Material shown:
▼▼▼

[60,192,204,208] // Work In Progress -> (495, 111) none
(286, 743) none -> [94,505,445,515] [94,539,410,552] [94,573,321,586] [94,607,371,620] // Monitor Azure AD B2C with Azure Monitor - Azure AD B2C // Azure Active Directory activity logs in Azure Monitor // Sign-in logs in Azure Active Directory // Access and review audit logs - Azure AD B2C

▲▲▲
▼▼▼

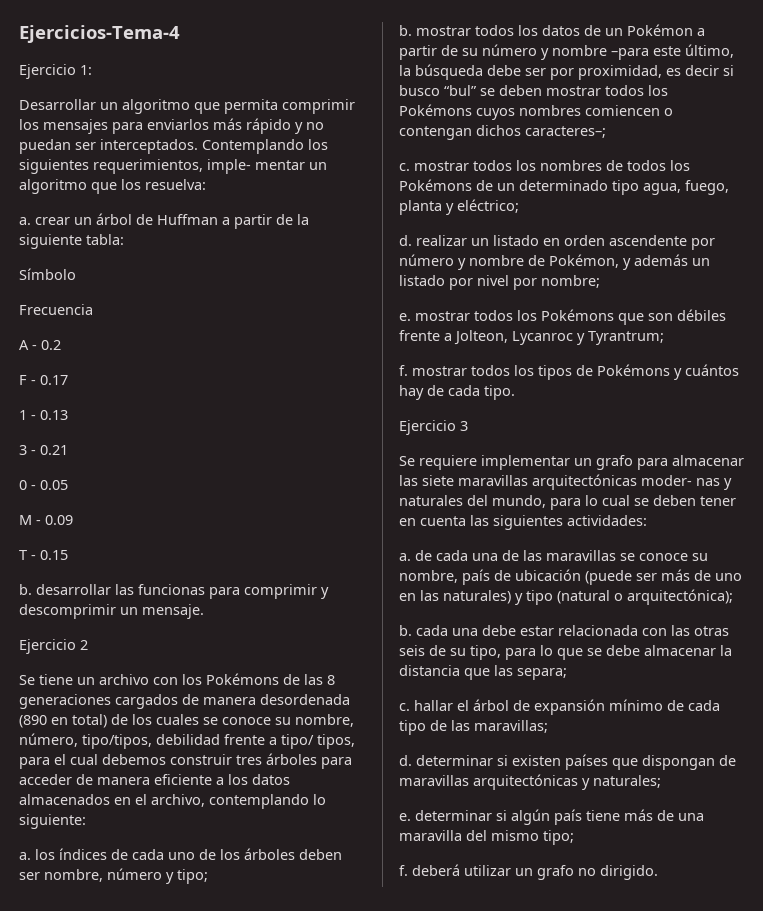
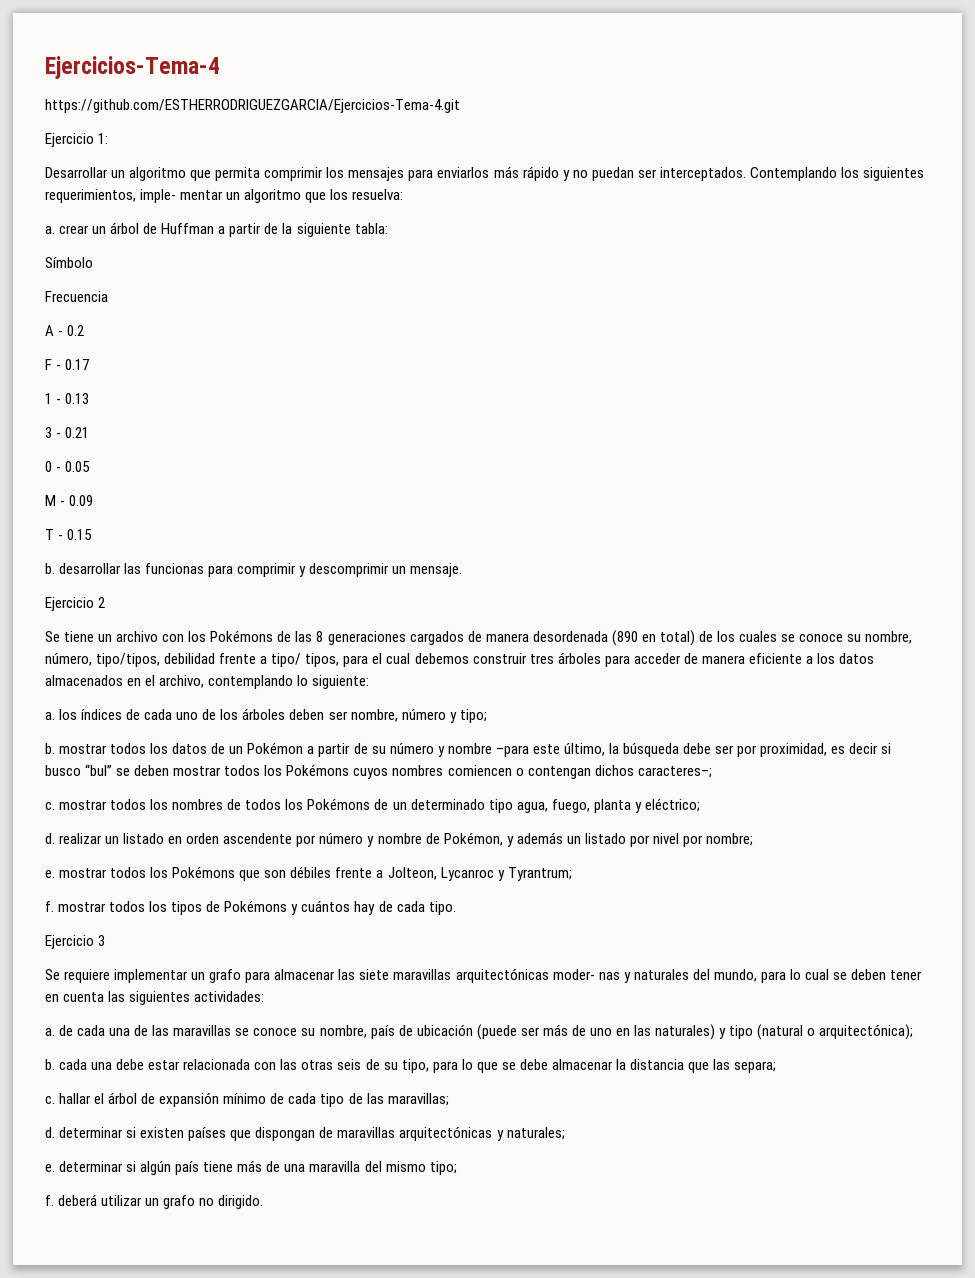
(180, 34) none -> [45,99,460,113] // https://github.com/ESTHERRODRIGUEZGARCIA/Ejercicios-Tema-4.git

▲▲▲
▼▼▼

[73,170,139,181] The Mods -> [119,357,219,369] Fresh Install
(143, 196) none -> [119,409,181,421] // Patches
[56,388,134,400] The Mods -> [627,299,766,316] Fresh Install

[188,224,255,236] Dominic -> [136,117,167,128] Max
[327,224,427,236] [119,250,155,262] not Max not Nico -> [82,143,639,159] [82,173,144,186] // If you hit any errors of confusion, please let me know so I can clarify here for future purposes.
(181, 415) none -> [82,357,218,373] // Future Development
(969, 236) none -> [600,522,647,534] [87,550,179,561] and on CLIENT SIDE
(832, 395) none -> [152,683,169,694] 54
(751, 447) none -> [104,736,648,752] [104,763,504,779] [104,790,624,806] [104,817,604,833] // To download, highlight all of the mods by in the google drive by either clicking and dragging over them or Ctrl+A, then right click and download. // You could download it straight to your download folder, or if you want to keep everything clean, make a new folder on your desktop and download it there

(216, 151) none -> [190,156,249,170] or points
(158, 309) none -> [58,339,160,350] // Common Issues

▲▲▲

Action item: Only the lines above starting at the line that holds "[73,170,139,181] The Mods" and ending at the line that holds "[188,224,255,236] Dominic ->" are to be repeated, exactly and in full.

Exercise output:
[73,170,139,181] The Mods -> [119,357,219,369] Fresh Install
(143, 196) none -> [119,409,181,421] // Patches
[56,388,134,400] The Mods -> [627,299,766,316] Fresh Install

[188,224,255,236] Dominic -> [136,117,167,128] Max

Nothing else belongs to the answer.